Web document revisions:
------------------------------------------------
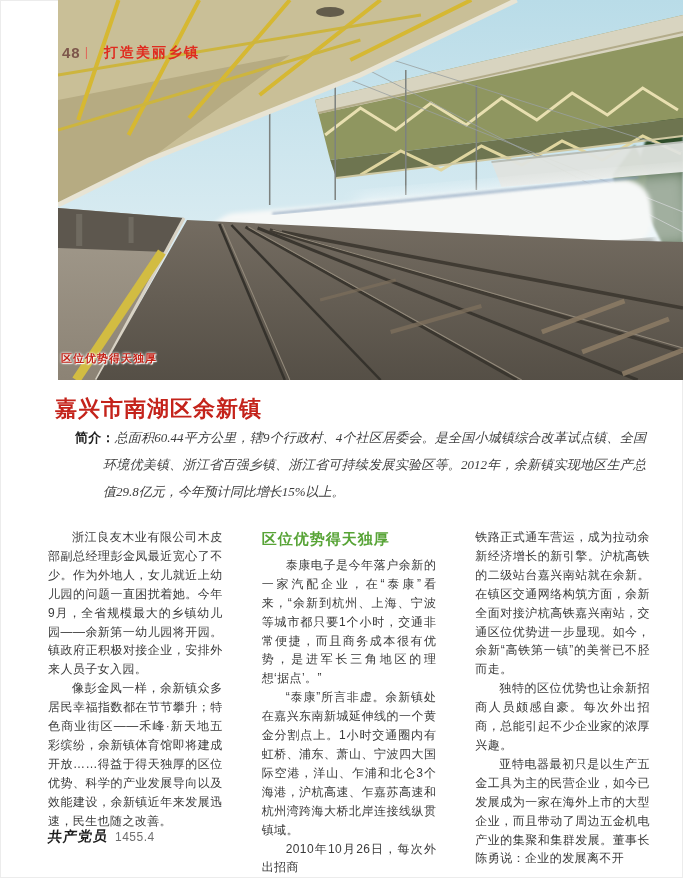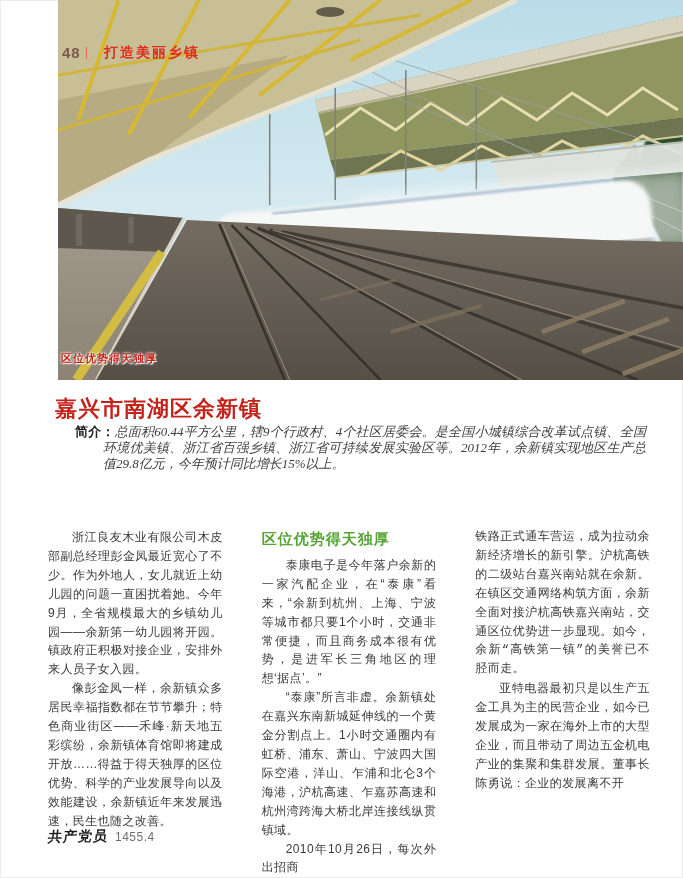--- a/index.html
+++ b/index.html
@@ -13,31 +13,31 @@
   .photo-header{position:absolute;left:4px;top:44px;display:flex;align-items:flex-start;gap:4px;}
   .page-num{font-size:15px;font-weight:bold;color:#7d564b;letter-spacing:1px;}
   .hdr-divider{font-size:13px;color:#e0695c;}
   .col-title{font-size:14px;font-weight:bold;color:#e02b1f;letter-spacing:2px;margin-left:12px;}
   .photo-caption{position:absolute;left:3px;top:351px;font-size:11px;font-weight:bold;color:#c32318;
                  letter-spacing:1px;text-shadow:0 0 2px #fff,0 0 3px #fff,1px 1px 1px #fff;}
 
   
   .town-heading{position:absolute;left:55px;top:394px;font-size:22px;font-weight:bold;color:#c4231b;letter-spacing:1px;}
   .intro{position:absolute;left:48px;top:424px;width:598px;font-family:"Liberation Serif","DejaVu Serif",serif;
-         font-style:italic;font-size:13px;line-height:16px;color:#3c3c3c;text-align:justify;
+         font-style:italic;font-size:13px;line-height:27px;color:#3c3c3c;text-align:justify;
          padding-left:55px;box-sizing:border-box;text-indent:-28px;}
   .intro b{font-style:normal;font-weight:bold;color:#222;}
 
   
   .article-title{position:absolute;left:54px;top:490px;font-size:31px;font-weight:bold;color:#58a437;letter-spacing:1px;}
 
   .columns{position:absolute;left:48px;top:528px;width:602px;display:flex;gap:39px;}
   .col{width:186px;font-size:12px;line-height:18.9px;color:#3a3a3a;text-align:justify;letter-spacing:.4px;}
   .col p{margin:0;text-indent:2em;}
-  .col p.no-indent{text-indent:0;font-family:Liberation Mono, monospace;}
+  .col p.no-indent{text-indent:0;}
   .subhead{font-size:15px;font-weight:bold;color:#58a437;margin:2px 0 7px 0;letter-spacing:1px;}
 
   
   .footer{position:absolute;left:48px;top:828px;display:flex;align-items:baseline;gap:7px;}
   .footer-logo{font-family:"DejaVu Serif","Liberation Serif",serif;font-weight:bold;font-size:14px;color:#1c1c1c;
                transform:skewX(-8deg) rotate(-1deg);letter-spacing:1px;}
   .footer-issue{font-size:12px;color:#6e6e6e;letter-spacing:.5px;}
 </style>
 </head>
 <body>
@@ -155,20 +155,21 @@
       <p>像彭金凤一样，余新镇众多居民幸福指数都在节节攀升；特色商业街区——禾峰·新天地五彩缤纷，余新镇体育馆即将建成开放……得益于得天独厚的区位优势、科学的产业发展导向以及效能建设，余新镇近年来发展迅速，民生也随之改善。</p>
     </div>
     <div class="col">
       <div class="subhead">区位优势得天独厚</div>
       <p>泰康电子是今年落户余新的一家汽配企业，在“泰康”看来，“余新到杭州、上海、宁波等城市都只要1个小时，交通非常便捷，而且商务成本很有优势，是进军长三角地区的理想‘据点’。”</p>
       <p>“泰康”所言非虚。余新镇处在嘉兴东南新城延伸线的一个黄金分割点上。1小时交通圈内有虹桥、浦东、萧山、宁波四大国际空港，洋山、乍浦和北仑3个海港，沪杭高速、乍嘉苏高速和杭州湾跨海大桥北岸连接线纵贯镇域。</p>
       <p>2010年10月26日，每次外出招商</p>
     </div>
     <div class="col">
       <p class="no-indent">铁路正式通车营运，成为拉动余新经济增长的新引擎。沪杭高铁的二级站台嘉兴南站就在余新。在镇区交通网络构筑方面，余新全面对接沪杭高铁嘉兴南站，交通区位优势进一步显现。如今，余新“高铁第一镇”的美誉已不胫而走。</p>
+      <p>独特的区位优势也让余新招商人员颇感自豪。每次外出招商，总能引起不少企业家的浓厚兴趣。</p>
       <p>亚特电器最初只是以生产五金工具为主的民营企业，如今已发展成为一家在海外上市的大型企业，而且带动了周边五金机电产业的集聚和集群发展。董事长陈勇说：企业的发展离不开</p>
     </div>
   </div>
 
   <div class="footer">
     <span class="footer-logo">共产党员</span>
     <span class="footer-issue">1455.4</span>
   </div>
 
 </div>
------------------------------------------------
• What to do: Please copy the data shown above word for word, omitting the pictures.

• Task output:
--- a/index.html
+++ b/index.html
@@ -13,31 +13,31 @@
   .photo-header{position:absolute;left:4px;top:44px;display:flex;align-items:flex-start;gap:4px;}
   .page-num{font-size:15px;font-weight:bold;color:#7d564b;letter-spacing:1px;}
   .hdr-divider{font-size:13px;color:#e0695c;}
   .col-title{font-size:14px;font-weight:bold;color:#e02b1f;letter-spacing:2px;margin-left:12px;}
   .photo-caption{position:absolute;left:3px;top:351px;font-size:11px;font-weight:bold;color:#c32318;
                  letter-spacing:1px;text-shadow:0 0 2px #fff,0 0 3px #fff,1px 1px 1px #fff;}
 
   
   .town-heading{position:absolute;left:55px;top:394px;font-size:22px;font-weight:bold;color:#c4231b;letter-spacing:1px;}
   .intro{position:absolute;left:48px;top:424px;width:598px;font-family:"Liberation Serif","DejaVu Serif",serif;
-         font-style:italic;font-size:13px;line-height:16px;color:#3c3c3c;text-align:justify;
+         font-style:italic;font-size:13px;line-height:27px;color:#3c3c3c;text-align:justify;
          padding-left:55px;box-sizing:border-box;text-indent:-28px;}
   .intro b{font-style:normal;font-weight:bold;color:#222;}
 
   
   .article-title{position:absolute;left:54px;top:490px;font-size:31px;font-weight:bold;color:#58a437;letter-spacing:1px;}
 
   .columns{position:absolute;left:48px;top:528px;width:602px;display:flex;gap:39px;}
   .col{width:186px;font-size:12px;line-height:18.9px;color:#3a3a3a;text-align:justify;letter-spacing:.4px;}
   .col p{margin:0;text-indent:2em;}
-  .col p.no-indent{text-indent:0;font-family:Liberation Mono, monospace;}
+  .col p.no-indent{text-indent:0;}
   .subhead{font-size:15px;font-weight:bold;color:#58a437;margin:2px 0 7px 0;letter-spacing:1px;}
 
   
   .footer{position:absolute;left:48px;top:828px;display:flex;align-items:baseline;gap:7px;}
   .footer-logo{font-family:"DejaVu Serif","Liberation Serif",serif;font-weight:bold;font-size:14px;color:#1c1c1c;
                transform:skewX(-8deg) rotate(-1deg);letter-spacing:1px;}
   .footer-issue{font-size:12px;color:#6e6e6e;letter-spacing:.5px;}
 </style>
 </head>
 <body>
@@ -155,20 +155,21 @@
       <p>像彭金凤一样，余新镇众多居民幸福指数都在节节攀升；特色商业街区——禾峰·新天地五彩缤纷，余新镇体育馆即将建成开放……得益于得天独厚的区位优势、科学的产业发展导向以及效能建设，余新镇近年来发展迅速，民生也随之改善。</p>
     </div>
     <div class="col">
       <div class="subhead">区位优势得天独厚</div>
       <p>泰康电子是今年落户余新的一家汽配企业，在“泰康”看来，“余新到杭州、上海、宁波等城市都只要1个小时，交通非常便捷，而且商务成本很有优势，是进军长三角地区的理想‘据点’。”</p>
       <p>“泰康”所言非虚。余新镇处在嘉兴东南新城延伸线的一个黄金分割点上。1小时交通圈内有虹桥、浦东、萧山、宁波四大国际空港，洋山、乍浦和北仑3个海港，沪杭高速、乍嘉苏高速和杭州湾跨海大桥北岸连接线纵贯镇域。</p>
       <p>2010年10月26日，每次外出招商</p>
     </div>
     <div class="col">
       <p class="no-indent">铁路正式通车营运，成为拉动余新经济增长的新引擎。沪杭高铁的二级站台嘉兴南站就在余新。在镇区交通网络构筑方面，余新全面对接沪杭高铁嘉兴南站，交通区位优势进一步显现。如今，余新“高铁第一镇”的美誉已不胫而走。</p>
+      <p>独特的区位优势也让余新招商人员颇感自豪。每次外出招商，总能引起不少企业家的浓厚兴趣。</p>
       <p>亚特电器最初只是以生产五金工具为主的民营企业，如今已发展成为一家在海外上市的大型企业，而且带动了周边五金机电产业的集聚和集群发展。董事长陈勇说：企业的发展离不开</p>
     </div>
   </div>
 
   <div class="footer">
     <span class="footer-logo">共产党员</span>
     <span class="footer-issue">1455.4</span>
   </div>
 
 </div>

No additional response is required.